True Vampire story of death and nudity

There are true vampire stories from around the world and throughout history that are dripping with death and nudity. I revealed one such tale from a Queensland town recently on West Bremer Radio.

In 1911 in Chicago in the United States of America, Louise Vermilya was called the Vampire Widow because she poisoned two husbands and at least five other people, and it was cryptically said that she had a “vampirish and morbid taste for the dead”.

The vampire widow Louise Vermilya

In 1906 in Sweden, there was a young boy who lived with a clergyman. The boy came back into town after a walk in the forest and his white sailor suit was completely drenched in blood. It was discovered that the boy had been sucking blood from the neck of animals, and in a hut where he’d been, they found bodies of dead cats, dogs, lambs and a chicken. The local peasants tried to lynch him, but he was saved by the clergyman with quite some difficulty.

That same year in Vienna, Austria, the daughter of a rich merchant accused her husband of hypnotising her, hanging her naked and upside down by her feet, and drinking her blood from a cut he placed in her neck.

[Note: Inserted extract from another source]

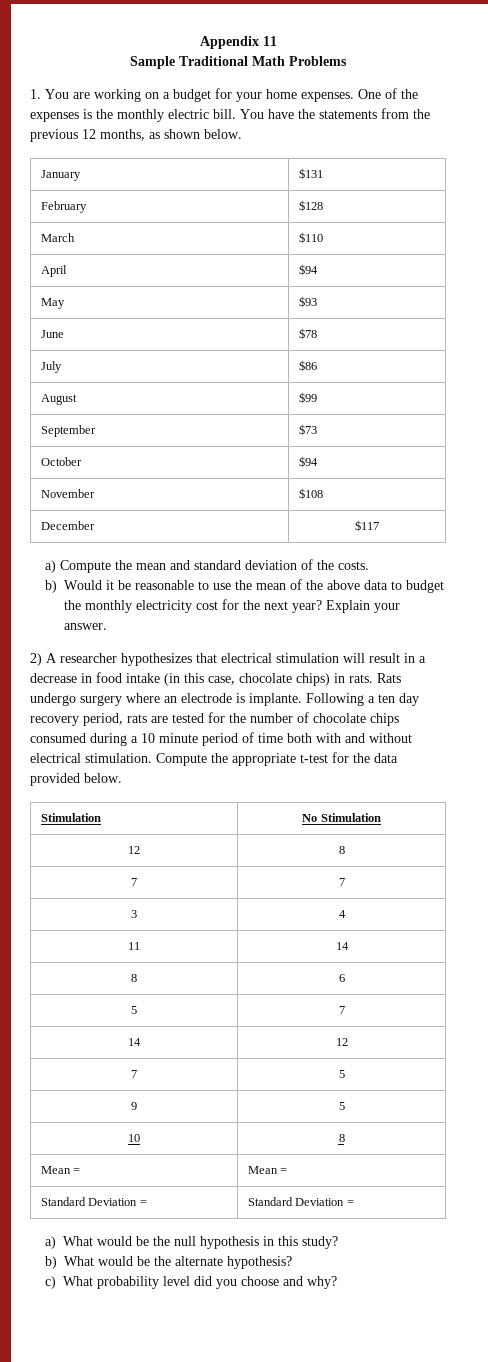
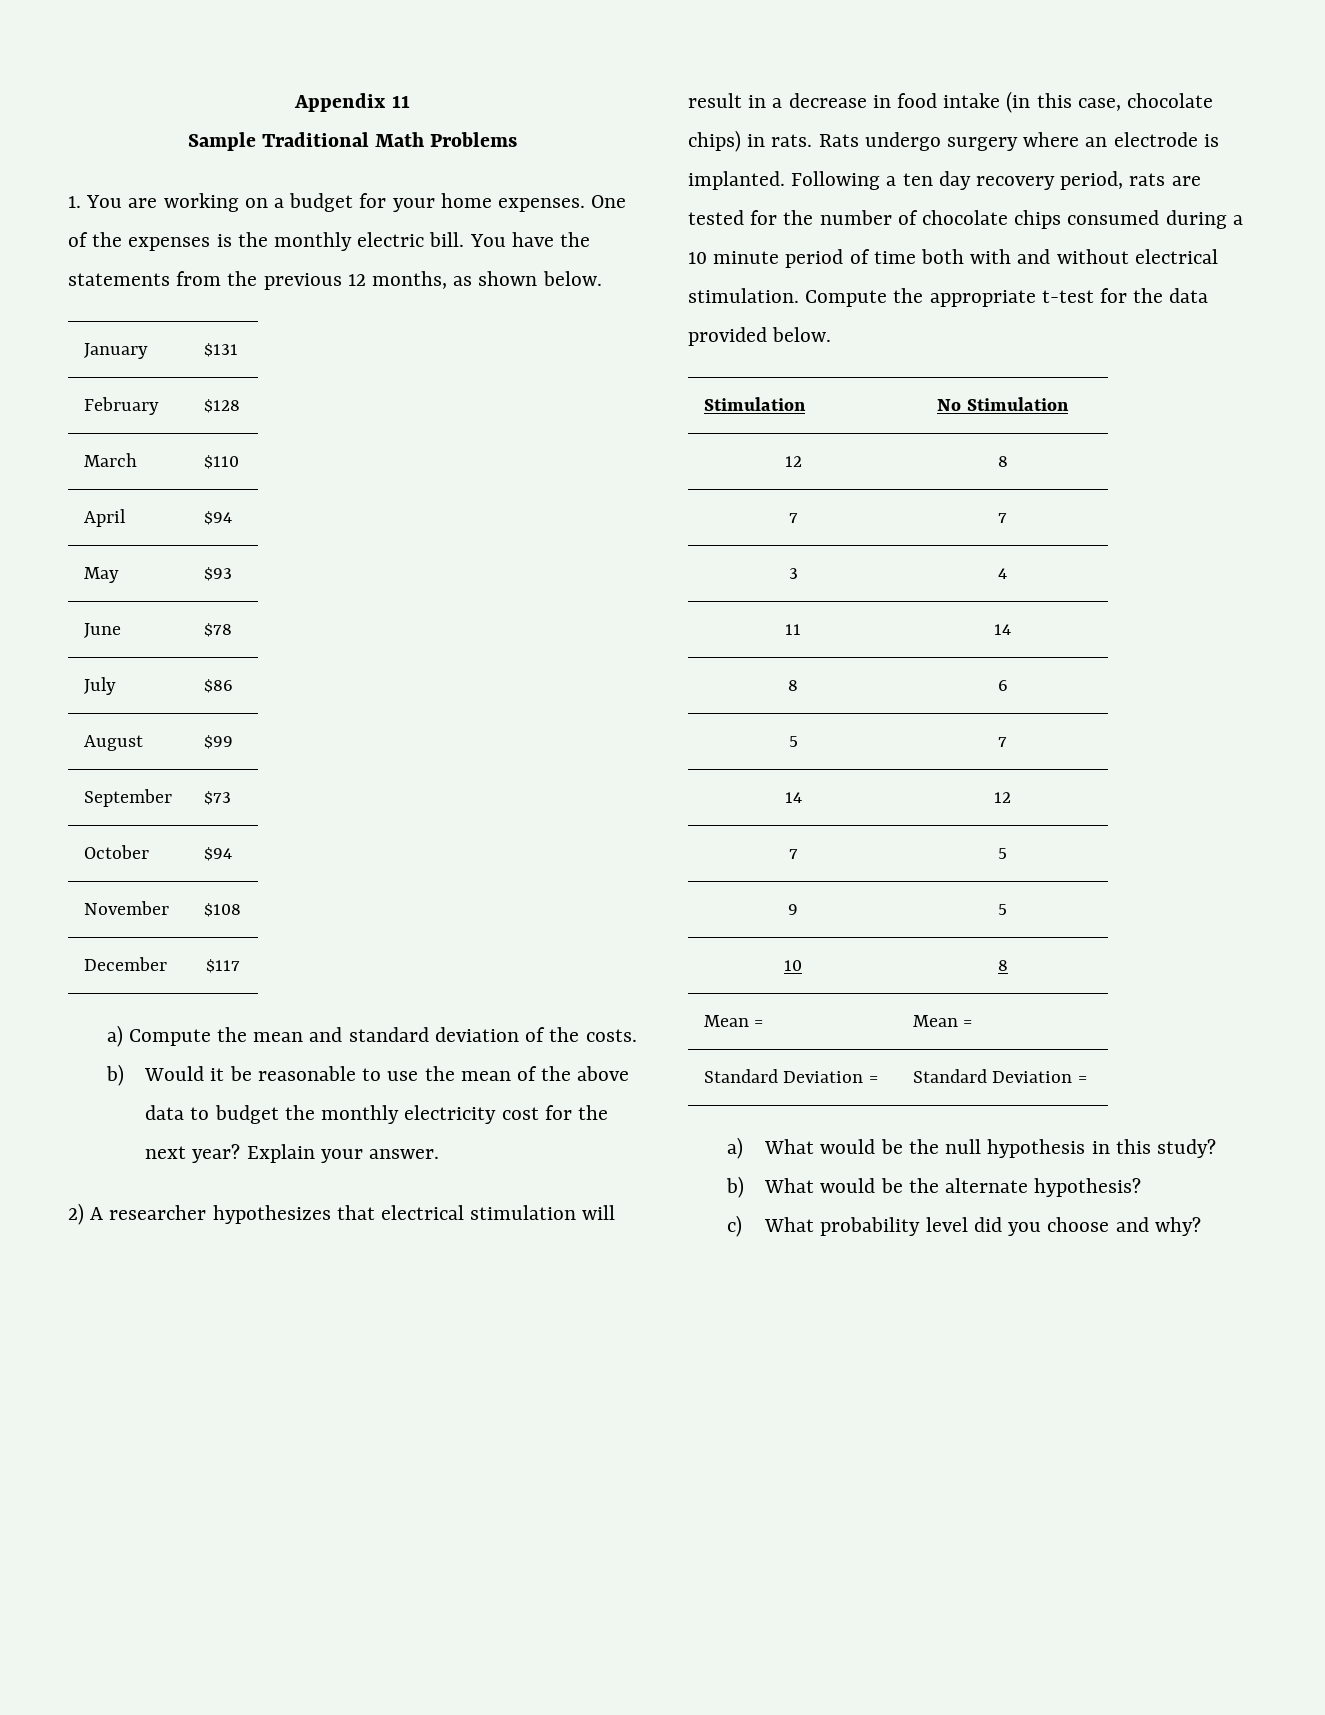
- Rats undergo surgery where an electrode is implante.
+ Rats undergo surgery where an electrode is implanted.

The weirdness continued in the story that I uncovered. There was this young man called Frederick Clyde Layton. His family lived in Bennett Street in East Ipswich for over sixty years. The house is still there today. I metal detected the surrounding streets for silver crucifixes and the like but found nothing.

Frederick Clyde Layton

What happened was that young Clyde was found surrounded by dead bodies when he was plucked from shark-infested waters. As he was hauled up over the railings, it was discovered that he was totally naked, and the ship’s rails were lined with sympathetic nurses.

The story made headlines back in his hometown of Ipswich because of what unfolded occurred when Clyde was on a ship in the Bay of Bengal.

There was an explosion and Clyde was thrown into a mid-air two-and-a-half somersault that sent him clear of the ship.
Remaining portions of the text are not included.